Baca Juga: SUARA SETARA: Feminisme dan Hak Pendidikan di Indonesia
Pemkot Bandung Ingin Meloncat ke Kota Layak Anak Kategori Utama
Sukarno dan Bandung sebagai Kota Pemuda
Sukarno dan Bandung
“Bung Karno ini sesosok tokoh yang sering saya dengar namanya dari kakek dan nenek saya. Bung Karno ini orang yang alot pidato, satu dua jam rakyat bisa tidak berhenti mendengar dan ingin pidatonya lebih panjang lagi. Dari para orang tua ketika berbincang yang saya dengar adalah cerita tentang kehebatan Bung Karno. Saya kira inilah bentuk sempurna dari orang yang dikatakan berumur panjang,” tutur Ketua Karang Taruna Bandung, Andri Gunawan pada saat pembukaan.
Sejarah mencatat bahwa keterikatan Sukarno dengan Kota Bandung cukup kuat hubungannya. Semenjak Soekarno muda menginjakkan kakinya di Kota Bandung pada Juni 1921 untuk melanjutkan pendidikan ke Technische Hooge School (kini ITB), seketika itu ia jatuh cinta pada kota ini.
Setidaknya sekitar 14 tahun lamanya Sukarno muda memiliki keterikatan kuat dengan Kota Bandung.
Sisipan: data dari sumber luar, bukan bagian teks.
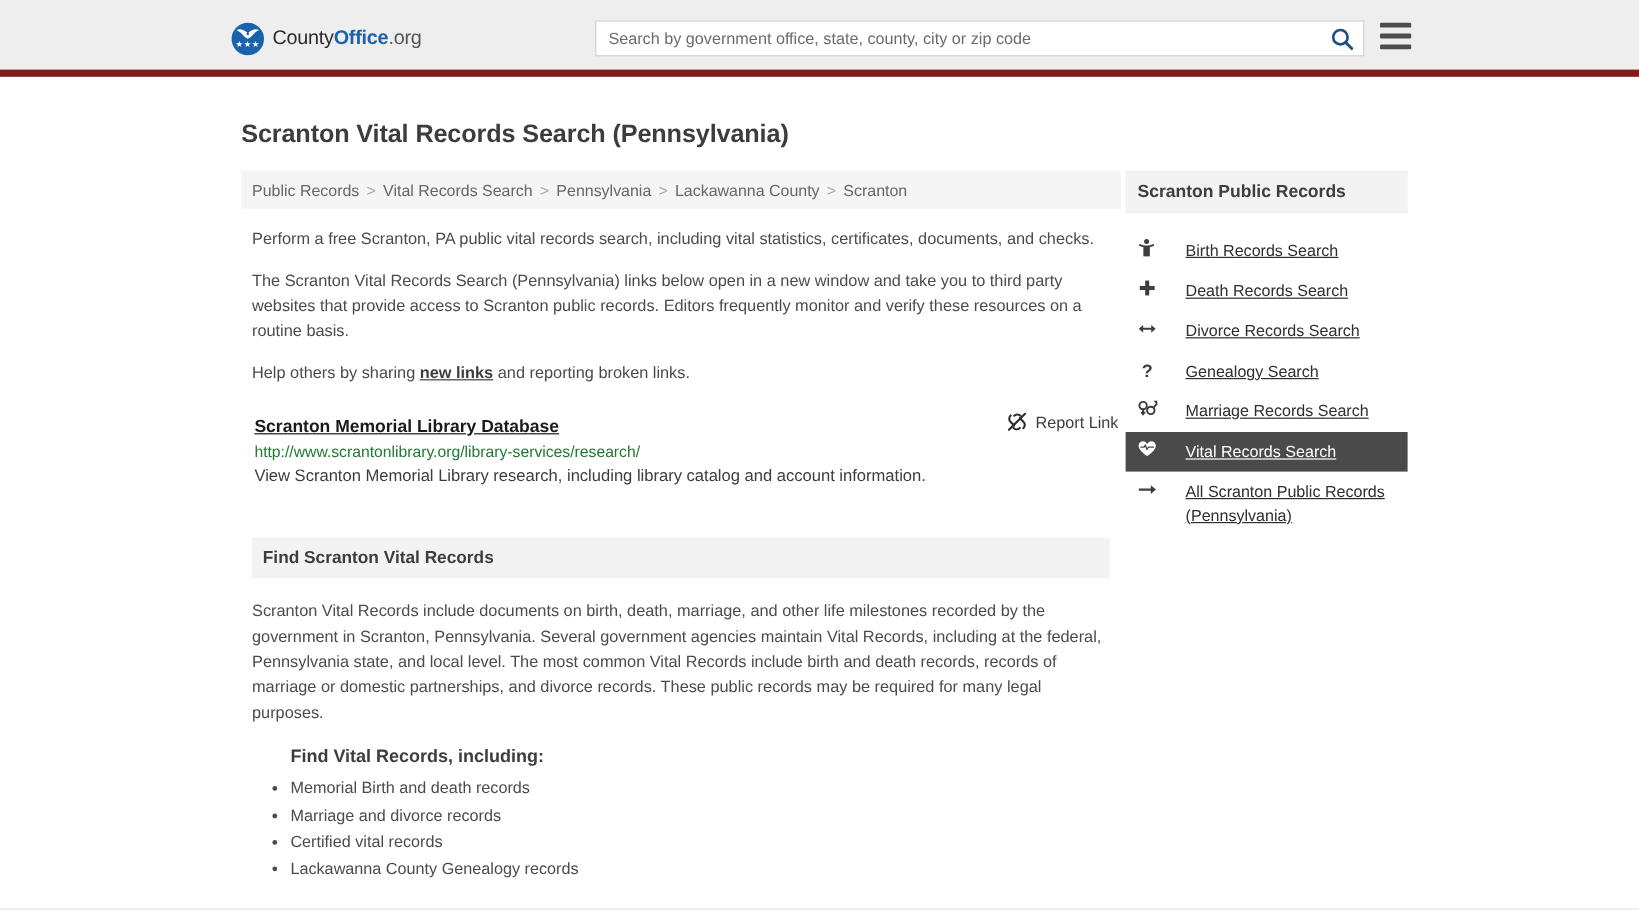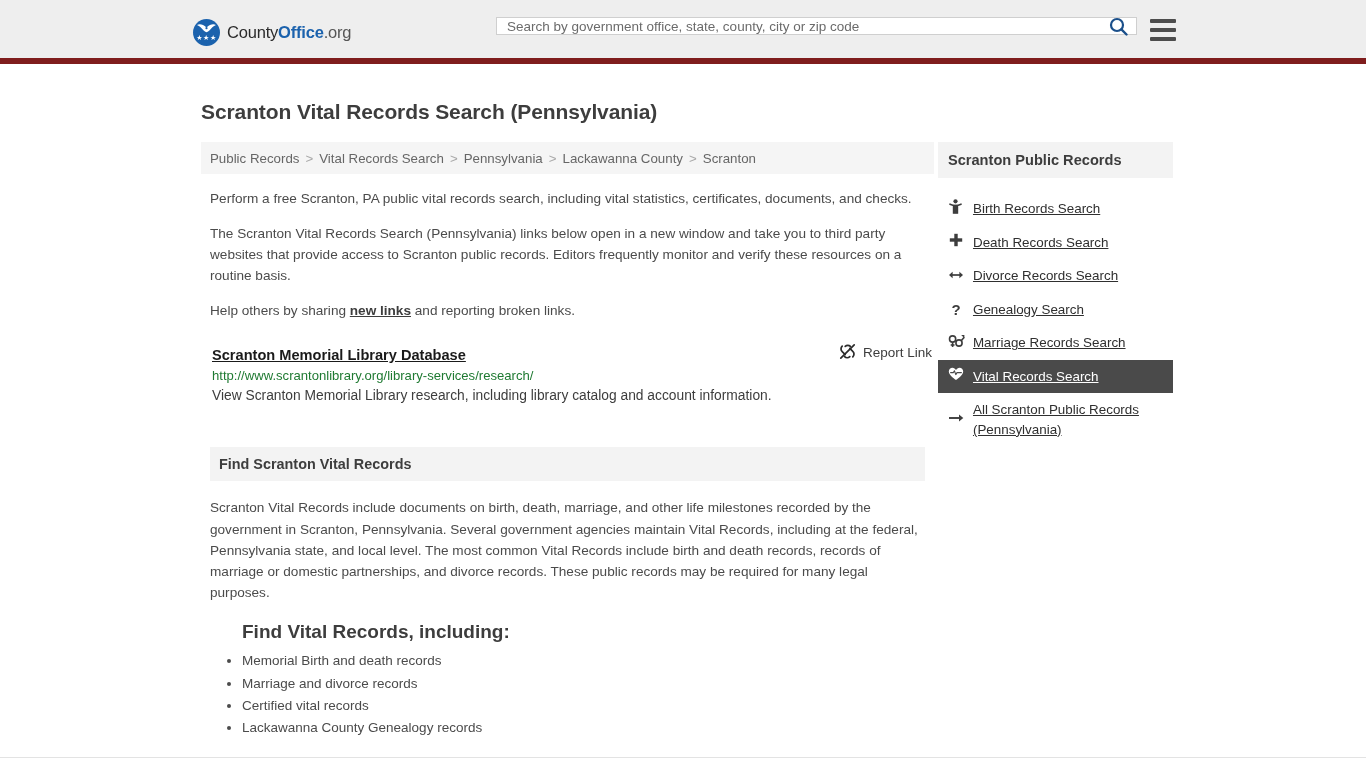--- a/index.html
+++ b/index.html
@@ -50,7 +50,7 @@
   .search-box {
     position: absolute;
     left: 496px; top: 17px;
-    width: 641px; height: 18px;
+    width: 641px; height: 30px;
     background: #ffffff;
     border: 1px solid #cfcfcf;
     display: flex; align-items: center;

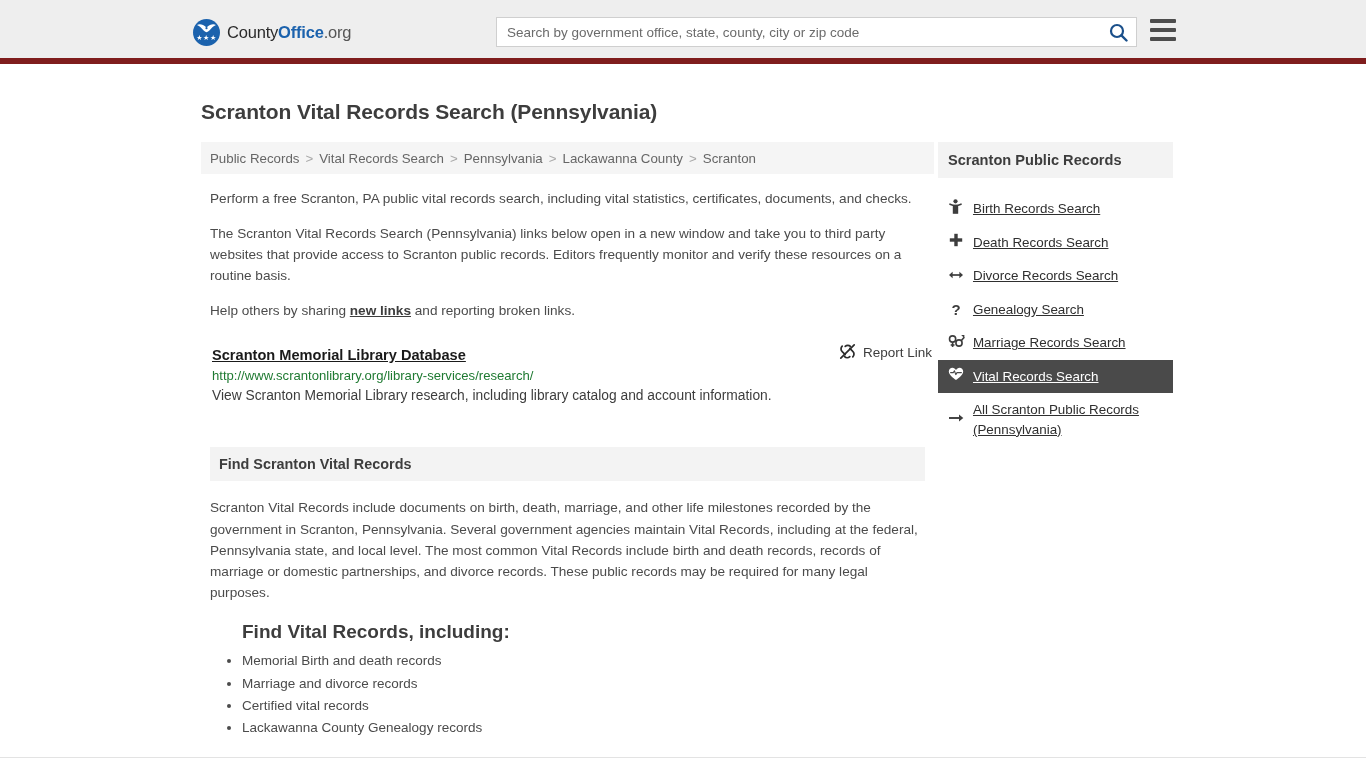--- a/index.html
+++ b/index.html
@@ -173,7 +173,7 @@
   }
   .side-list { margin-top: 14px; }
   .side-item {
-    display: flex; align-items: center; gap: 9px;
+    display: flex; align-items: flex-start; gap: 24px;
     padding: 7px 10px;
     cursor: pointer;
     font-size: 13.4px;

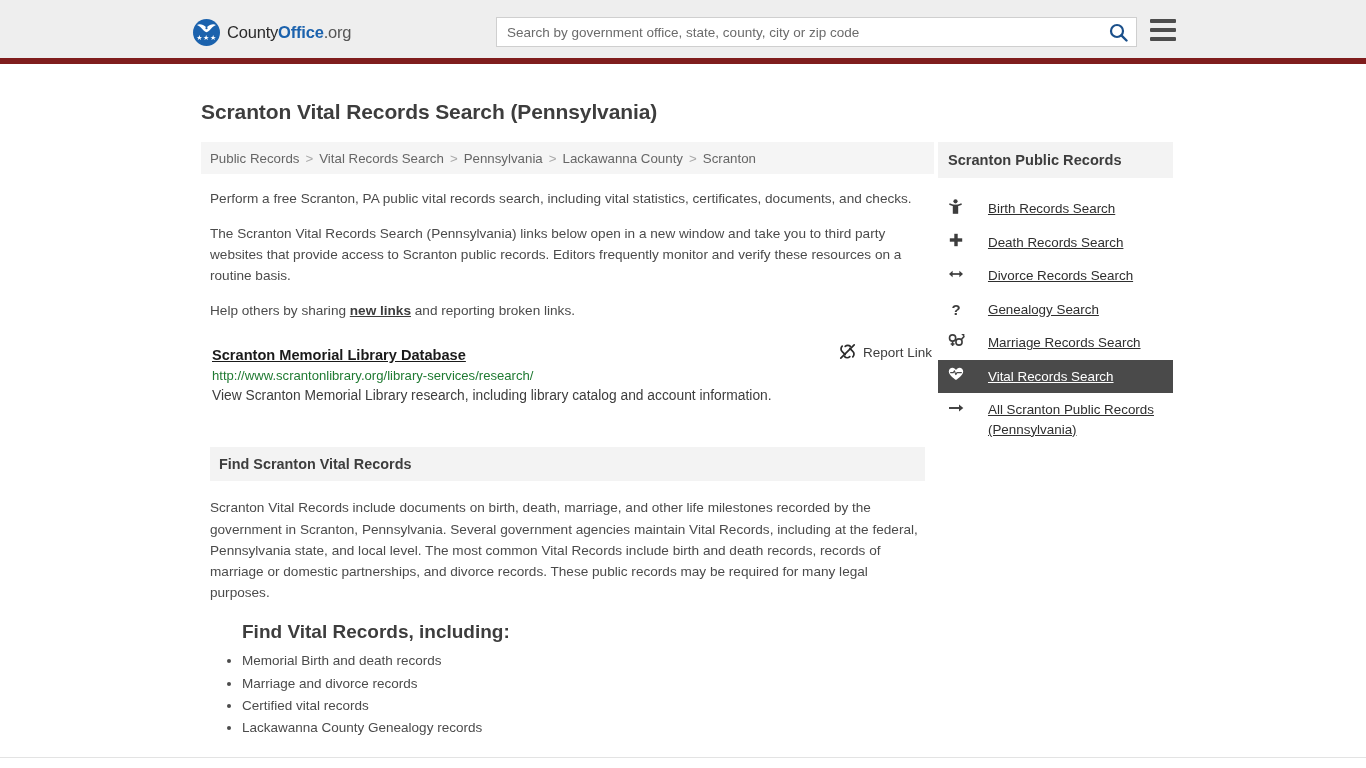--- a/index.html
+++ b/index.html
@@ -153,7 +153,7 @@
     margin: 16px 0 0 9px; width: 715px;
   }
   .find-label {
-    font-size: 19px; font-weight: bold; color: #3d3d3d;
+    font-size: 15px; font-weight: bold; color: #3d3d3d;
     margin: 18px 0 0 9px;
     padding-left: 32px;
   }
Di kota ini Sukarno menempuh pendidikannya dan melahirkan rekam jejak arsitekturnya, ia juga membangun keluarga baru dengan Inggit Garnasih setelah bercerai dengan Putri Tjokroaminoto, Utari.
Selain itu Sukarno muda juga banyak melahirkan pemikiran penting di Kota Bandung, saksinya adalah satu sel beukuran 1x2 meter di Penjara Banceuy di mana pledoinya yang berjudul Indonesia Menggugat dibuatnya selama mendekam di sana, dan Landraad atau gedung pengadilan (kini Gedung Indonesia Menggugat), tempat di mana Sukarno membacakan pledoinya saat diadili pemerintah Belanda.
Kuatnya hubungan Sukarno dengan Bandung membuat sejumlah warga Bandung mengenal sosoknya. Mereka mengagumi sesosok Bung Karno, melanjutkan spirit perjuangannya, dan membaca semua catatan, pemikiran, dan kisahnya. Meski Sang Proklamator telah tiada, sejatinya mereka meyakini bahwa ia ada, yakni melalui semua pemikiran yang telah ia lahirkan.